Cardiovascular Disease and Micronutrients

Citation:
 
Study Design:
Class:
- Click here for explanation of classification scheme.
Quality Rating:
Research Purpose:

To investigate the effect of vitamin E on lipids and peroxidation during statin treatment.

Inclusion Criteria:
  • Diagnosis of type 1 diabetes
  • Total cholesterol higher than 4.9mmol per L
  • LDL-cholesterol higher than 3.0mmol per L
  • Triglycerides less than 4.5mmol per L
  • Normal blood levels of thyroxin and TSH.
Exclusion Criteria:

Did not meet inclusion criteria.

Description of Study Protocol:

Recruitment

Patients with history of high cholesterol recruited from outpatient diabetes clinic of Antwerp University hospital.

Design

  • RCT
  • Patients randomized in blocks of four, matched for age and sex
  • Divided into two groups.

Blinding Used

Patients blinded to treatment.

Intervention

After a lipid-lowering free washout period of four to six weeks, patients were randomized to receive 20mg Atorvastatin daily with either:

  • 250 IU (168mg) d-alpha-tocopherol three times daily
  • Placebo of 280mg soybean oil with 0.25mg tocopherol per capsule that was identical in appearance and taste to treatment capsule.

Statistical Analysis

  • Results expressed as means ±SD
  • Two-tailed P-values of 0.05 were considered significant
  • Between-group comparisons by T-test or Mann-Whitney test for non-Gaussian variables
  • Effect of medication versus placebo during the course of three visits analyzed by ANOVA
  • Data analyzed for change over time within the groups and for differences in the two groups.
Data Collection Summary:

Timing of Measurements

Lipids measured after four to six washout period without cholesterol-lowering medicine (baseline), after three months and after six months of treatment.

Dependent Variables

  • Blood lipids by standard hospital laboratory:
    • Total cholesterol
    • HDL-cholesterol
    • Triglycerides
    • LDL-cholesterol (calculated according to Friedewald equation).
  • Glycated hemoglobin (HPLC cation exchange column)
  • Oxidant-antioxidant balance (measured concentrations of vitamins E and A in serum using HPLC)
  • Susceptibility of LDL and VLDL to copper-catalyzed oxidation (measured by fluorescence method)
  • Composition of non-HDL fraction
  • Composition of LDL fraction.

Independent Variables

  • 20mg Atorvastatin and 250 IU d-alpha-tocopherol (three capsules daily)
  • 20mg Atorvastatin plus 280mg soybean oil (three capsules daily).

Control Variables

Standard diet for diabetes (7.5 to 8.5mJ per kg per day) with nutrient distribution as 50% carbohydrate, 20% protein, 30% fat.

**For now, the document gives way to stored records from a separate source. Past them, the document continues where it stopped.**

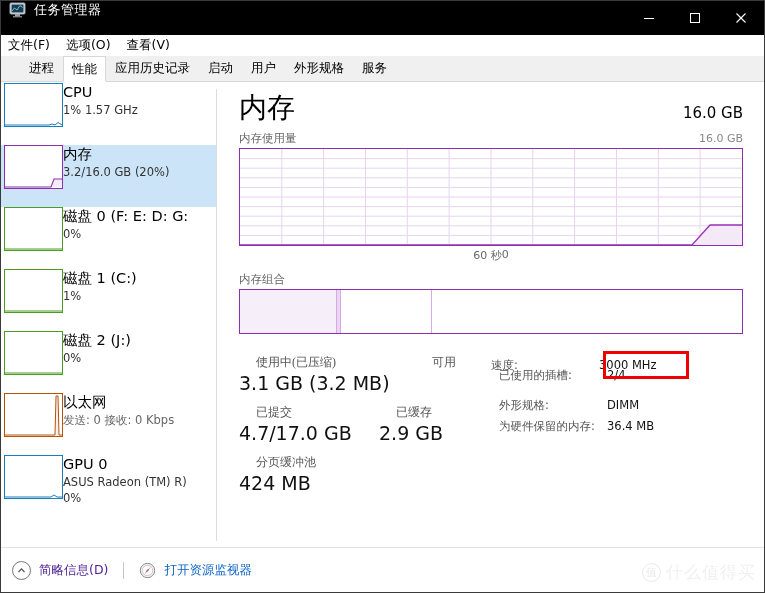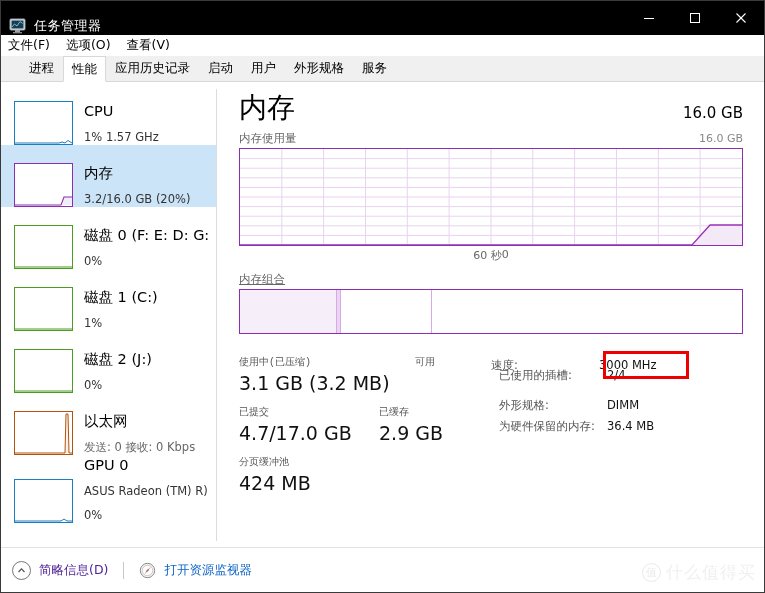--- a/index.html
+++ b/index.html
@@ -14,21 +14,21 @@
     width: 765px; height: 593px;
     background: #ffffff;
     border: 1px solid #3a3a3a;
     overflow: hidden;
   }
 
   
   .titlebar {
     position: absolute; left: 0; top: 0; width: 763px; height: 34px;
     background: #000000;
-    display: flex; align-items: flex-end;
+    display: flex; align-items: flex-start;
   }
   .title-icon {
     width: 18px; height: 18px; margin-left: 8px; margin-right: 7px;
     position: relative; flex: 0 0 auto;
   }
   .title-text {
     color: #ffffff; font-size: 13px; letter-spacing: .5px;
     font-family: "DejaVu Sans", "Liberation Sans", sans-serif;
   }
   .winbtns { margin-left: auto; display: flex; height: 34px; }
@@ -69,35 +69,35 @@
   
   .sidebar {
     position: absolute; left: 0; top: 82px; width: 215px; height: 464px;
     background: #ffffff; overflow: hidden;
   }
   .sidebar-sep {
     position: absolute; left: 215px; top: 88px; width: 1px; height: 452px;
     background: #dcdcdc;
   }
   .sb-item {
-    position: relative; display: flex; align-items: flex-end;
-    height: 62px; padding-left: 13px; gap: 11px;
+    position: relative; display: flex; align-items: flex-start;
+    height: 62px; padding-left: 3px; 
   }
   .sb-item.selected { background: #cce4f7; }
   .sb-thumb {
     width: 59px; height: 44px; background: #ffffff;
     border: 1.4px solid #888; flex: 0 0 auto; position: relative; overflow: hidden;
   }
   .sb-thumb svg { position: absolute; left: 0; top: 0; }
   .sb-text { display: flex; flex-direction: column; justify-content: center;
     overflow: hidden; white-space: nowrap; }
   .sb-title { font-size: 14.5px; color: #000; line-height: 19px;
     font-family: "DejaVu Sans", "Liberation Sans", sans-serif; }
   .sb-sub { font-size: 11.5px; color: #333; line-height: 16px;
-    font-family: "DejaVu Sans", "Liberation Sans", sans-serif; margin-top: 8px; }
+    font-family: "DejaVu Sans", "Liberation Sans", sans-serif; }
   .sb-sub.gray { color: #666; }
 
   
   .content {
     position: absolute; left: 216px; top: 82px; width: 547px; height: 464px;
     background: #ffffff;
   }
   .hdr-row {
     position: absolute; left: 22px; top: 8px; width: 504px;
     display: flex; align-items: flex-end; justify-content: space-between;
@@ -123,34 +123,34 @@
   .graph svg { display: block; }
 
   .axis-row {
     position: absolute; left: 22px; top: 165px; width: 504px;
     display: flex; justify-content: center;
   }
   .axis-lbl { font-size: 11px; color: #666;
     font-family: "DejaVu Sans", "Liberation Sans", sans-serif; }
 
   .comp-lbl { position: absolute; left: 22px; top: 189px; font-size: 11.5px; color: #666;
-    font-family: "DejaVu Sans", "Liberation Sans", sans-serif; text-decoration: underline; }
+    font-family: "DejaVu Sans", "Liberation Sans", sans-serif; }
   .compbar {
     position: absolute; left: 22px; top: 206px; width: 504px; height: 45px;
     border: 1.4px solid #8b2fb0; background: #ffffff; overflow: hidden;
     display: flex;
   }
   .seg { height: 100%; }
   .seg-divider { width: 1px; height: 100%; background: #d9a8e8; }
 
   
   .stats { position: absolute; left: 22px; top: 272px; width: 512px; height: 150px; }
   .stat-block { position: absolute; }
-  .stat-lbl { font-size: 10px; color: #555; line-height: 15px; white-space: nowrap;
-    font-family: Liberation Mono, monospace; }
+  .stat-lbl { font-size: 12px; color: #555; line-height: 15px; white-space: nowrap;
+    font-family: Liberation Serif, serif; margin-left: 17px; }
   .stat-val { font-size: 19px; color: #111; line-height: 26px; white-space: nowrap;
     font-family: "DejaVu Sans", "Liberation Sans", sans-serif; }
 
   .kv { position: absolute; display: flex; font-size: 11.5px; line-height: 17.5px;
     white-space: nowrap; font-family: "DejaVu Sans", "Liberation Sans", sans-serif; }
   .kv .k { color: #555; width: 108px; }
   .kv .v { color: #111; }
 
   .redbox {
     position: absolute; border: 3px solid #ee0000; background: transparent;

Description of Actual Data Sample:

Initial N

24.

Attrition (Final N)

22:

  • 10 males and one female in Experimental Group
  • 10 males and two females in Placebo Group.

Age

  • Experimental Group: Median, 43 (range, 21 to 69)
  • Placebo Group: Median, 59 (range, 23 to 66).

Anthropometrics

No significant differences between groups at baseline for BMI (25.2 vs. 26.0kg/m2), blood lipid levels, HbA1C, insulin dosage, median years duration of diabetes or blood pressure.

Location

Antwerp, Belgium.

Summary of Results:

Between-group comparison of the change in serum lipids was not significant. Atorvastain treatment decreased serum lipids the same amount for both groups:

  • Cholesterol by 29%: From 6.08±0.68mmol before treatment to 4.34±0.77mmol after three months of treatment and 4.41±0.71mmol after six months of treatment; P<0.0001
  • LDL-cholesterol by 41%: From 3.91±0.52mmol before treatment to 2.32±0.58mmol after three months and 2.33±0.56mmol after six months on the drug; P<0.0001
  • Triglycerides decreased by 21%: From 1.17±0.57 to 0.93±0.39mmol per L after three months and 0.93±0.43mmol per L after six months; P=0.005.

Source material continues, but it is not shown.